- [What the task asks]: Word-for-word reproduction, images excluded: copy every entry below.

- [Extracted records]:
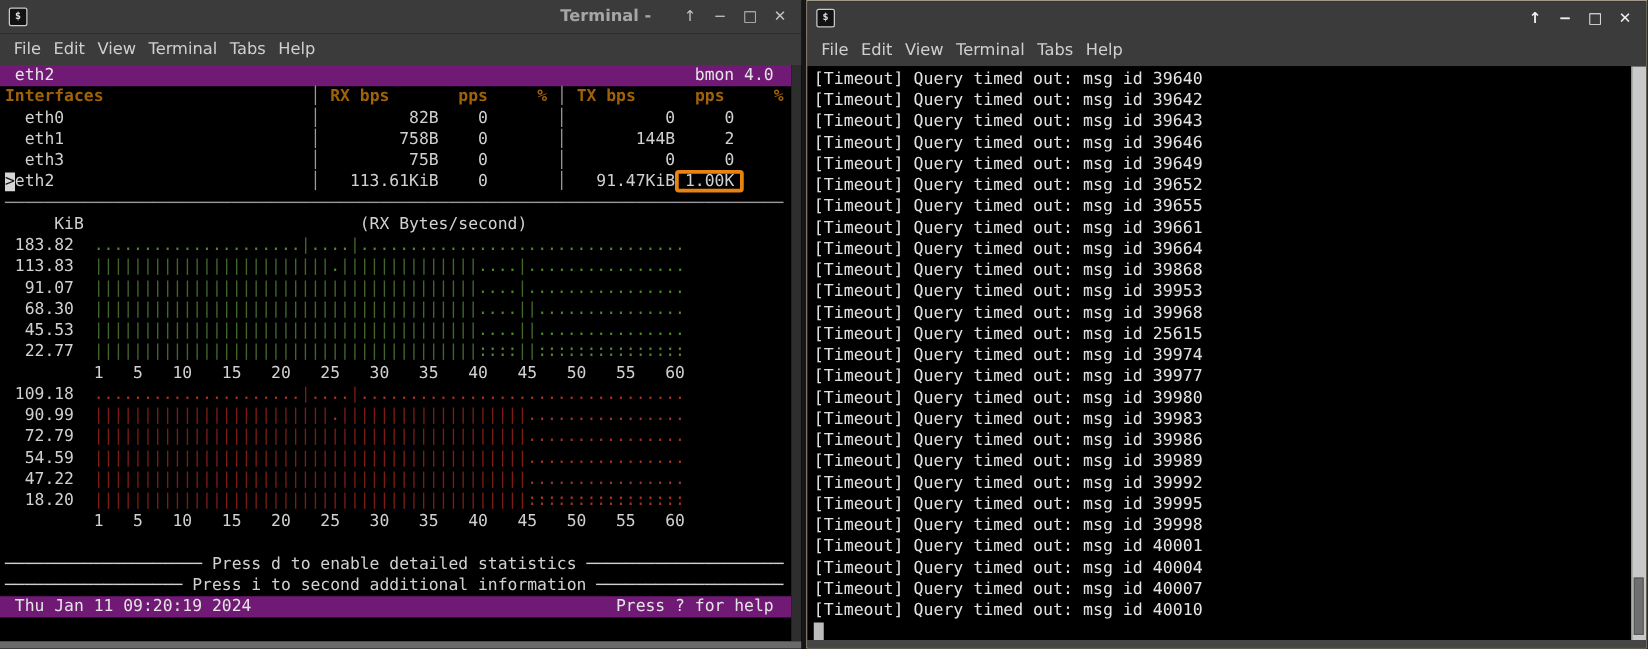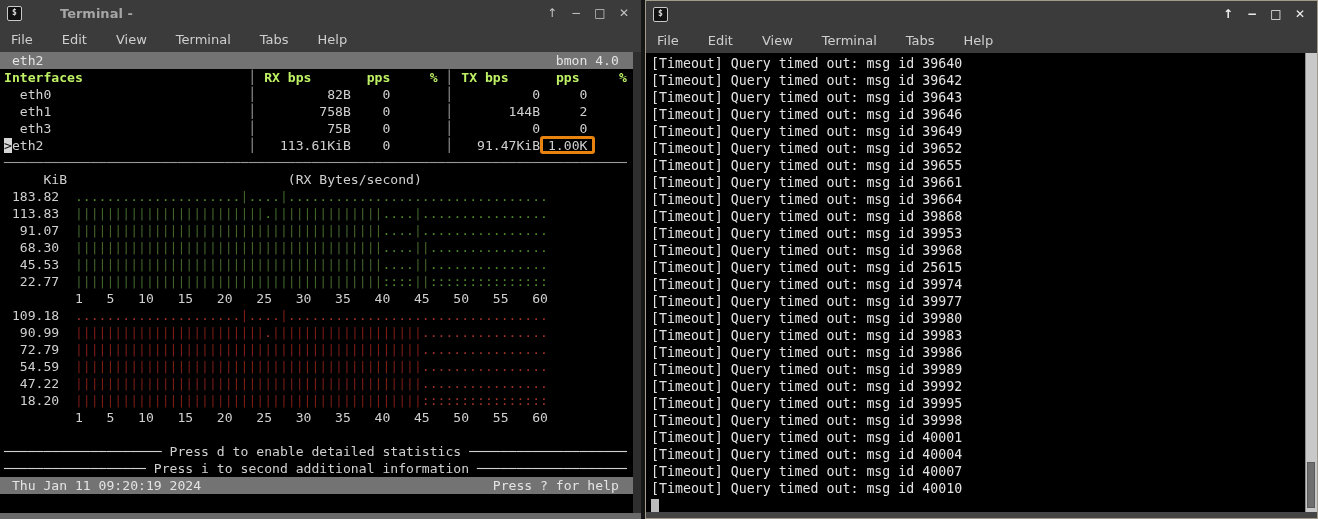--- a/index.html
+++ b/index.html
@@ -8,42 +8,42 @@
 
   .win { position:absolute; top:0; height:519px; background:#000; }
   .win-left { left:0; width:641px; }
   .win-right { left:645px; width:673px; border:1px solid #a29a8b; }
 
   .titlebar { position:relative; height:27px; background:#3b3b3b; }
   .app-icon { position:absolute; left:7px; top:6px; width:15px; height:15px; background:#121212;
               border:1px solid #c9c9c9; border-radius:2px; color:#ddd; font:bold 8px/12px "DejaVu Sans Mono", monospace;
               text-align:center; }
   .title { position:absolute; left:60px; right:120px; top:0; height:27px; line-height:27px;
-           text-align:left; font-size:13px; font-weight:bold; overflow:hidden; white-space:nowrap; }
+           text-align:right; font-size:13px; font-weight:bold; overflow:hidden; white-space:nowrap; }
   .win-left .title { color:#a6a6a6; }
   .win-right .title { color:#f5f5f5; }
   .controls { position:absolute; right:5px; top:0; height:27px; display:flex; align-items:center; }
   .ctrl { width:24px; height:27px; line-height:27px; text-align:center; font-size:12px; color:#c4c4c4; }
   .win-right .ctrl { color:#f2f2f2; font-weight:bold; }
 
   .menubar { position:absolute; left:0; right:0; top:27px; height:25px; background:#3b3b3b;
-             display:flex; align-items:center; gap:29px; padding-left:11px; }
+             display:flex; align-items:center; gap:10px; padding-left:11px; }
   .menu-item { font-size:13px; color:#cfcfcf; white-space:nowrap; }
 
   .termarea { position:absolute; left:0; right:0; top:52px; bottom:6px; background:#000; overflow:hidden; }
   .bottom-strip { position:absolute; left:0; right:0; bottom:0; height:6px; }
   .win-left  .bottom-strip { background:#6a6a6a; }
   .win-right .bottom-strip { background:#454545; }
 
   
   #bmon-screen { position:absolute; left:0; top:0; right:8px; bottom:0; }
   .tl { height:17px; line-height:17px; font-family:"DejaVu Sans Mono", "Liberation Mono", monospace;
         font-size:13.1px; white-space:pre; color:#d0d0d0; padding-left:4px; }
-  .bg-blue { background:#737373; color:#e4e4e4; }
-  .s-y { color:#bef264; font-weight:bold; }
+  .bg-blue { background:#701a75; color:#e4e4e4; }
+  .s-y { color:#a16207; font-weight:bold; }
   .s-g { color:#9a9a9a; }
   .s-cur { background:#d6d6d6; color:#111; }
   .s-gb { color:#41652a; } .s-gd { color:#4f8b28; }
   .s-rb { color:#7d1c15; } .s-rd { color:#a53227; }
   .s-hl { position:relative;text-align:center; }
   .s-hl::after { content:""; position:absolute; top:-2px; bottom:-1px; left:-8px; right:-8px;
                  border:3px solid #e8830f; border-radius:3px; }
   .scroll-strip { position:absolute; right:0; top:0; width:8px; bottom:0; background:#2e2e2e; }
 
   

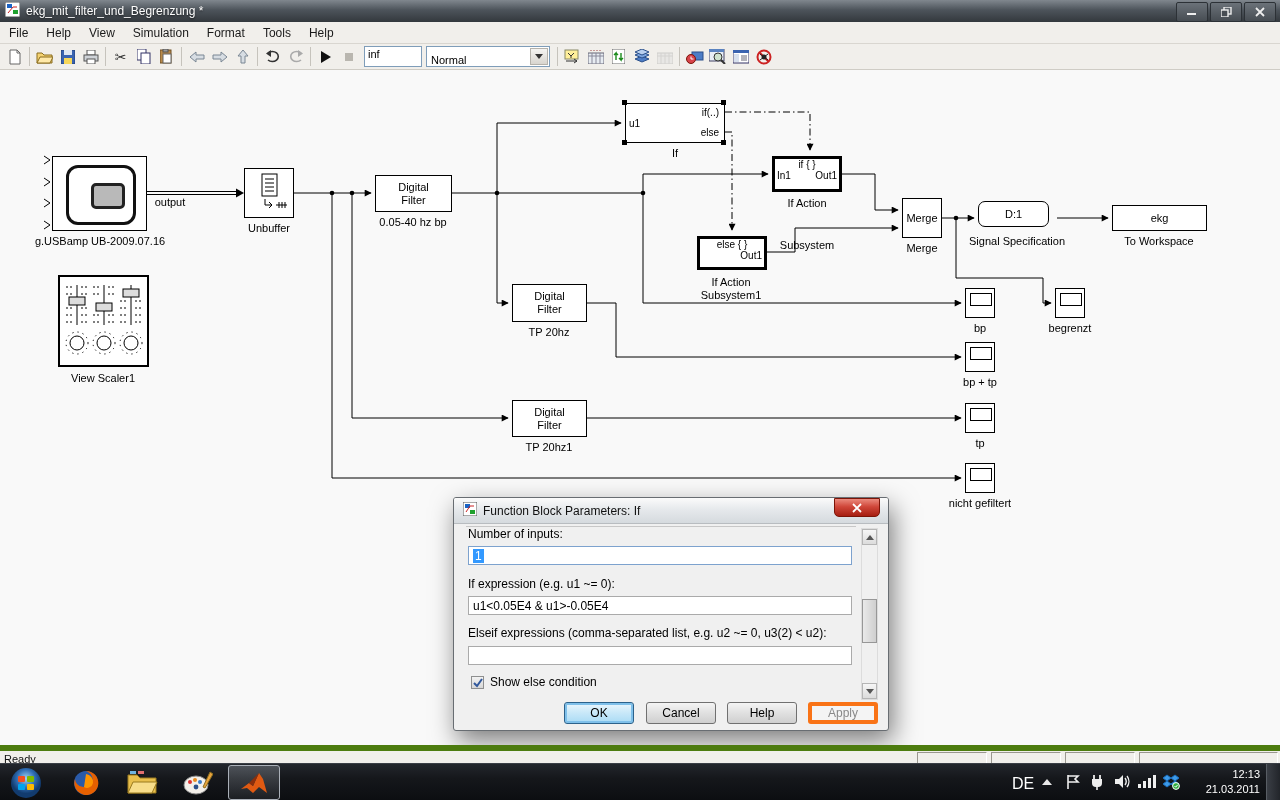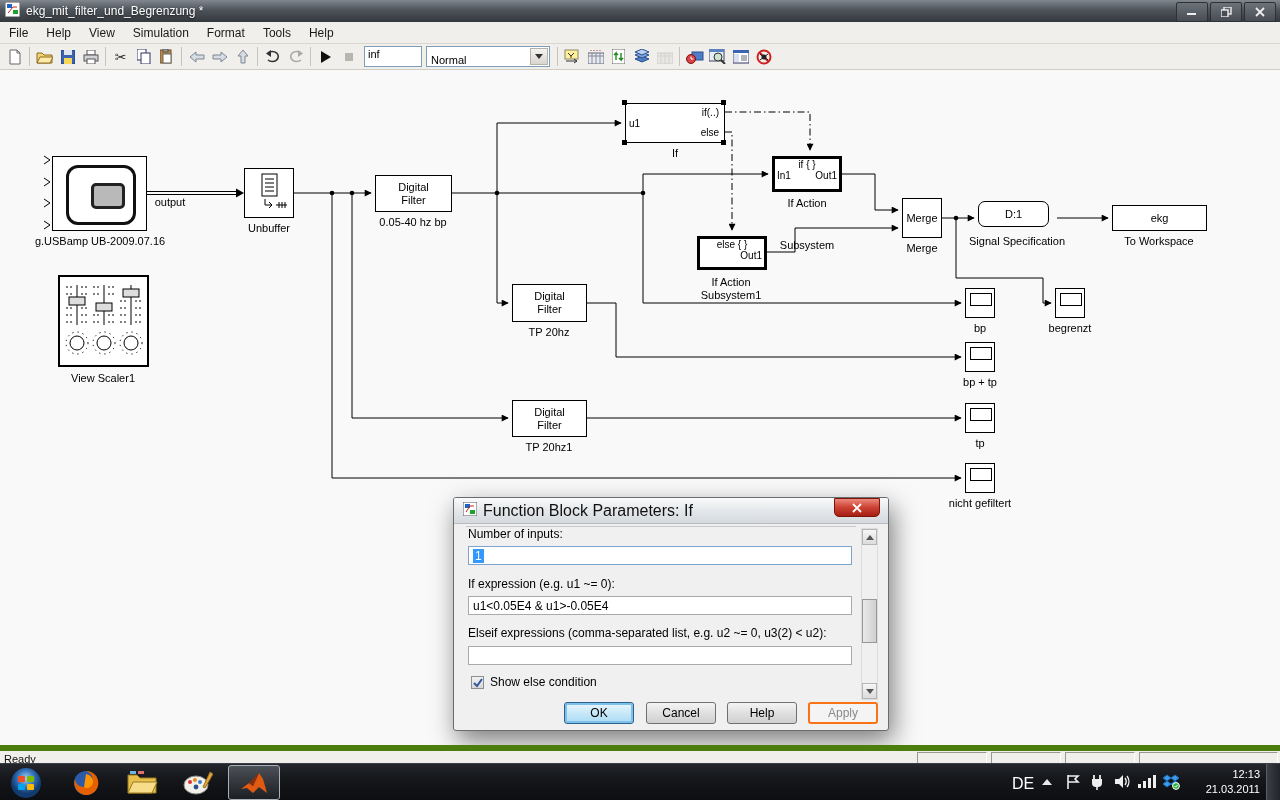--- a/index.html
+++ b/index.html
@@ -38,33 +38,33 @@
   .lbl{position:absolute;font-size:11px;color:#000;white-space:nowrap;transform:translateX(-50%);}
   .port{position:absolute;font-size:10px;line-height:10px;}
   .scope .screen{position:absolute;left:4px;top:4px;width:20px;height:11px;border:1px solid #000;background:#fff;}
   .handle{position:absolute;width:5px;height:5px;background:#000;}
 
   
   .dialog{position:absolute;left:453px;top:497px;width:436px;height:234px;background:#f0f0f0;
     border:1px solid #686d72;border-radius:3px;box-shadow:4px 10px 26px rgba(0,0,0,.5);box-sizing:border-box;}
   .dtitle{position:absolute;left:0;top:0;right:0;height:26px;border-radius:2px 2px 0 0;
     background:linear-gradient(#fbfbfb,#e6e9ec 45%,#d5dade);border-bottom:1px solid #b8bcc0;
-    display:flex;align-items:center;font-size:16px;color:#111;padding-left:9px;box-sizing:border-box;}
+    display:flex;align-items:center;font-size:12px;color:#111;padding-left:9px;box-sizing:border-box;}
   .dclose{position:absolute;right:8px;top:0;width:46px;height:19px;border-radius:0 0 5px 5px;
     background:linear-gradient(#eb8a7d,#d0473a 45%,#a61e11);border:1px solid #7c1407;
     display:flex;align-items:center;justify-content:center;box-sizing:border-box;}
   .dlabel{position:absolute;font-size:12px;color:#000;}
   .dfield{position:absolute;height:19px;background:#fff;border:1px solid #7da2ce;font-size:12px;
     display:flex;align-items:center;padding-left:4px;box-sizing:border-box;}
   .sel{background:#3399ff;color:#fff;padding:0 2px;}
   .dbtn{position:absolute;width:70px;height:22px;font-size:12px;display:flex;align-items:center;justify-content:center;
     background:linear-gradient(#f4f4f4,#e2e2e2 45%,#cfcfcf);border:1px solid #707070;border-radius:3px;box-sizing:border-box;}
   .dbtn.default{background:linear-gradient(#ecf7fd,#cbe9f9 45%,#a9dbf5);border:1px solid #2c628b;
     box-shadow:0 0 0 2px #7fc0ea inset;}
-  .dbtn.disabled{background:#f4f4f4;border:2px solid #f97316;color:#898989;}
+  .dbtn.disabled{background:#f4f4f4;border:4px solid #f97316;color:#898989;}
   .chk{position:absolute;width:13px;height:13px;background:linear-gradient(#f2f2f2,#d7d7d7);
     border:1px solid #8e8f8f;display:flex;align-items:center;justify-content:center;box-sizing:border-box;}
   .dscroll{position:absolute;left:407px;top:30px;width:17px;height:172px;background:#f0f0f0;border:1px solid #dcdcdc;box-sizing:border-box;}
   .sbtn{position:absolute;left:0;width:15px;height:16px;background:linear-gradient(#f6f6f6,#dcdcdc);
     border:1px solid #b5b5b5;display:flex;align-items:center;justify-content:center;box-sizing:border-box;}
   .sthumb{position:absolute;left:0;top:70px;width:15px;height:44px;background:linear-gradient(90deg,#e9e9e9,#cfcfcf);
     border:1px solid #979797;box-sizing:border-box;}
   .tri-up{width:0;height:0;border-left:4px solid transparent;border-right:4px solid transparent;border-bottom:5px solid #555;}
   .tri-dn{width:0;height:0;border-left:4px solid transparent;border-right:4px solid transparent;border-top:5px solid #555;}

- [Response]:
--- a/index.html
+++ b/index.html
@@ -8,42 +8,42 @@
 
   .win { position:absolute; top:0; height:519px; background:#000; }
   .win-left { left:0; width:641px; }
   .win-right { left:645px; width:673px; border:1px solid #a29a8b; }
 
   .titlebar { position:relative; height:27px; background:#3b3b3b; }
   .app-icon { position:absolute; left:7px; top:6px; width:15px; height:15px; background:#121212;
               border:1px solid #c9c9c9; border-radius:2px; color:#ddd; font:bold 8px/12px "DejaVu Sans Mono", monospace;
               text-align:center; }
   .title { position:absolute; left:60px; right:120px; top:0; height:27px; line-height:27px;
-           text-align:left; font-size:13px; font-weight:bold; overflow:hidden; white-space:nowrap; }
+           text-align:right; font-size:13px; font-weight:bold; overflow:hidden; white-space:nowrap; }
   .win-left .title { color:#a6a6a6; }
   .win-right .title { color:#f5f5f5; }
   .controls { position:absolute; right:5px; top:0; height:27px; display:flex; align-items:center; }
   .ctrl { width:24px; height:27px; line-height:27px; text-align:center; font-size:12px; color:#c4c4c4; }
   .win-right .ctrl { color:#f2f2f2; font-weight:bold; }
 
   .menubar { position:absolute; left:0; right:0; top:27px; height:25px; background:#3b3b3b;
-             display:flex; align-items:center; gap:29px; padding-left:11px; }
+             display:flex; align-items:center; gap:10px; padding-left:11px; }
   .menu-item { font-size:13px; color:#cfcfcf; white-space:nowrap; }
 
   .termarea { position:absolute; left:0; right:0; top:52px; bottom:6px; background:#000; overflow:hidden; }
   .bottom-strip { position:absolute; left:0; right:0; bottom:0; height:6px; }
   .win-left  .bottom-strip { background:#6a6a6a; }
   .win-right .bottom-strip { background:#454545; }
 
   
   #bmon-screen { position:absolute; left:0; top:0; right:8px; bottom:0; }
   .tl { height:17px; line-height:17px; font-family:"DejaVu Sans Mono", "Liberation Mono", monospace;
         font-size:13.1px; white-space:pre; color:#d0d0d0; padding-left:4px; }
-  .bg-blue { background:#737373; color:#e4e4e4; }
-  .s-y { color:#bef264; font-weight:bold; }
+  .bg-blue { background:#701a75; color:#e4e4e4; }
+  .s-y { color:#a16207; font-weight:bold; }
   .s-g { color:#9a9a9a; }
   .s-cur { background:#d6d6d6; color:#111; }
   .s-gb { color:#41652a; } .s-gd { color:#4f8b28; }
   .s-rb { color:#7d1c15; } .s-rd { color:#a53227; }
   .s-hl { position:relative;text-align:center; }
   .s-hl::after { content:""; position:absolute; top:-2px; bottom:-1px; left:-8px; right:-8px;
                  border:3px solid #e8830f; border-radius:3px; }
   .scroll-strip { position:absolute; right:0; top:0; width:8px; bottom:0; background:#2e2e2e; }
 
   

--- a/index.html
+++ b/index.html
@@ -38,33 +38,33 @@
   .lbl{position:absolute;font-size:11px;color:#000;white-space:nowrap;transform:translateX(-50%);}
   .port{position:absolute;font-size:10px;line-height:10px;}
   .scope .screen{position:absolute;left:4px;top:4px;width:20px;height:11px;border:1px solid #000;background:#fff;}
   .handle{position:absolute;width:5px;height:5px;background:#000;}
 
   
   .dialog{position:absolute;left:453px;top:497px;width:436px;height:234px;background:#f0f0f0;
     border:1px solid #686d72;border-radius:3px;box-shadow:4px 10px 26px rgba(0,0,0,.5);box-sizing:border-box;}
   .dtitle{position:absolute;left:0;top:0;right:0;height:26px;border-radius:2px 2px 0 0;
     background:linear-gradient(#fbfbfb,#e6e9ec 45%,#d5dade);border-bottom:1px solid #b8bcc0;
-    display:flex;align-items:center;font-size:16px;color:#111;padding-left:9px;box-sizing:border-box;}
+    display:flex;align-items:center;font-size:12px;color:#111;padding-left:9px;box-sizing:border-box;}
   .dclose{position:absolute;right:8px;top:0;width:46px;height:19px;border-radius:0 0 5px 5px;
     background:linear-gradient(#eb8a7d,#d0473a 45%,#a61e11);border:1px solid #7c1407;
     display:flex;align-items:center;justify-content:center;box-sizing:border-box;}
   .dlabel{position:absolute;font-size:12px;color:#000;}
   .dfield{position:absolute;height:19px;background:#fff;border:1px solid #7da2ce;font-size:12px;
     display:flex;align-items:center;padding-left:4px;box-sizing:border-box;}
   .sel{background:#3399ff;color:#fff;padding:0 2px;}
   .dbtn{position:absolute;width:70px;height:22px;font-size:12px;display:flex;align-items:center;justify-content:center;
     background:linear-gradient(#f4f4f4,#e2e2e2 45%,#cfcfcf);border:1px solid #707070;border-radius:3px;box-sizing:border-box;}
   .dbtn.default{background:linear-gradient(#ecf7fd,#cbe9f9 45%,#a9dbf5);border:1px solid #2c628b;
     box-shadow:0 0 0 2px #7fc0ea inset;}
-  .dbtn.disabled{background:#f4f4f4;border:2px solid #f97316;color:#898989;}
+  .dbtn.disabled{background:#f4f4f4;border:4px solid #f97316;color:#898989;}
   .chk{position:absolute;width:13px;height:13px;background:linear-gradient(#f2f2f2,#d7d7d7);
     border:1px solid #8e8f8f;display:flex;align-items:center;justify-content:center;box-sizing:border-box;}
   .dscroll{position:absolute;left:407px;top:30px;width:17px;height:172px;background:#f0f0f0;border:1px solid #dcdcdc;box-sizing:border-box;}
   .sbtn{position:absolute;left:0;width:15px;height:16px;background:linear-gradient(#f6f6f6,#dcdcdc);
     border:1px solid #b5b5b5;display:flex;align-items:center;justify-content:center;box-sizing:border-box;}
   .sthumb{position:absolute;left:0;top:70px;width:15px;height:44px;background:linear-gradient(90deg,#e9e9e9,#cfcfcf);
     border:1px solid #979797;box-sizing:border-box;}
   .tri-up{width:0;height:0;border-left:4px solid transparent;border-right:4px solid transparent;border-bottom:5px solid #555;}
   .tri-dn{width:0;height:0;border-left:4px solid transparent;border-right:4px solid transparent;border-top:5px solid #555;}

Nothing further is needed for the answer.